Production values are high. Passion in the film making is high, probably too high. But without any real gore, any real id, and only a couple of standout scenes in the horror half—the later "finger cutting scene" is the emotional climax and one of the few scenes of horror that actually work without needing extra gore—I cannot recommend it too high. It becomes a study of an issue, rather than expression of it, and better have went down that road. I have a bad feeling that some actual horror and build-up scenes were cut to make room for more lectures.
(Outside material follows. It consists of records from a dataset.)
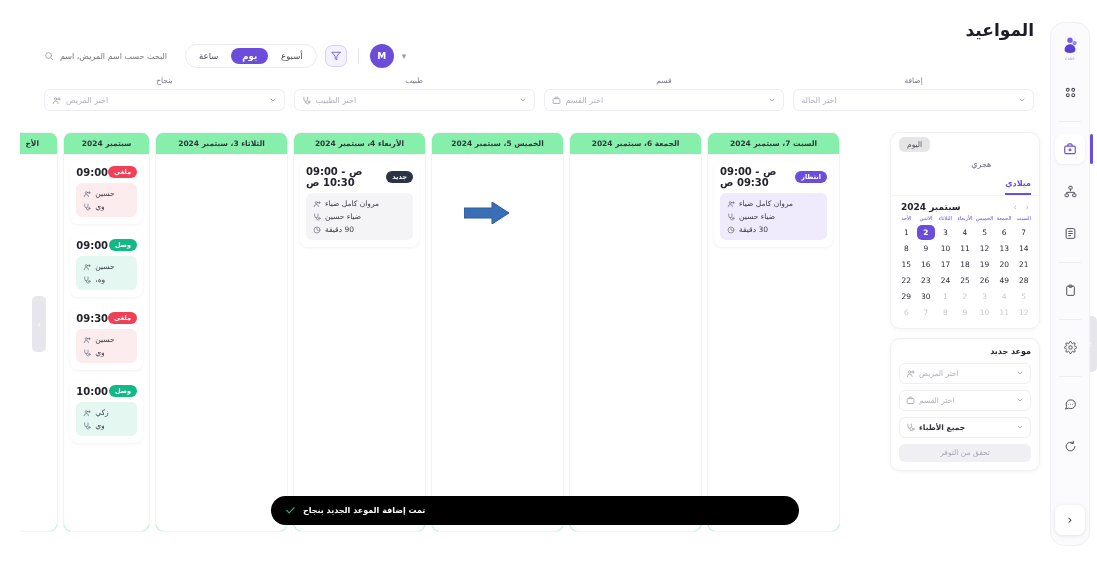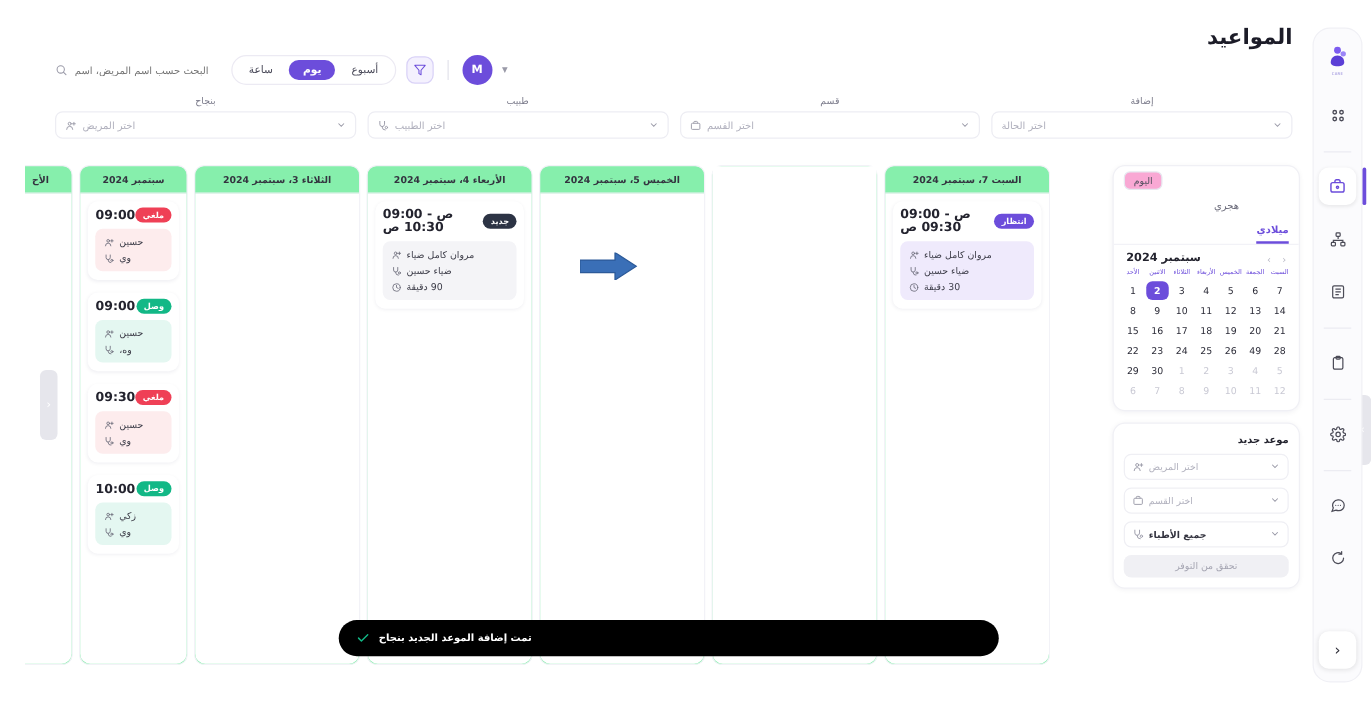--- a/index.html
+++ b/index.html
@@ -311,6 +311,7 @@
           </div>
         </div>
         <div class="col">
+          <div class="col-head">الجمعة 6، سبتمبر 2024</div>
           <div class="col-body"></div>
         </div>
         <div class="col">

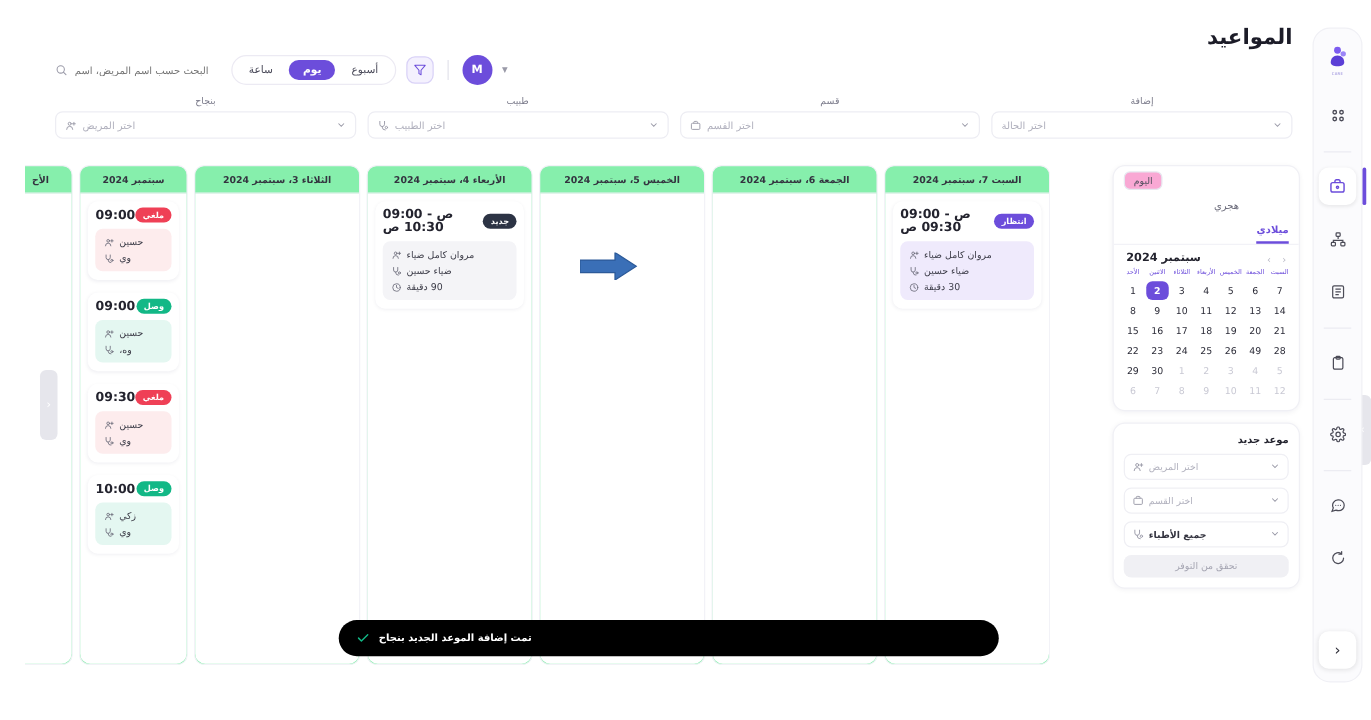--- a/index.html
+++ b/index.html
@@ -132,7 +132,7 @@
   .today-btn {
     position: absolute; left: 8px; top: 4px;
     font-size: 7.5px; color: #4d4d5c; border: 1px solid #e7e7ef;
-    border-radius: 5px; padding: 2px 7px; background: #f9a8d4;
+    border-radius: 5px; padding: 2px 7px; background: #e5e5e5;
   }
   .cal-navrow { display: flex; align-items: center; justify-content: space-between; padding: 6px 10px 2px; border-top: 1px solid #f2f2f7;}
   .cal-month { font-size: 9px; font-weight: bold; color: #23232e; }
I appreciate two-thirds of this movie, and kind of a lot, but the remaining third is spread throughout, disrupting the whole thing for me. If you really hated bullies, and if you really think that teenage kids could both have the anger to carry this off and the detachment to stick with it for eight hours, and that is a cool thing, you will probably like it a whole lot more than I did. For me, though, it ended up being a weird mixed bag of horror tropes, Slaughter High (which at least brought a healthy dose of camp to it), and Elephant.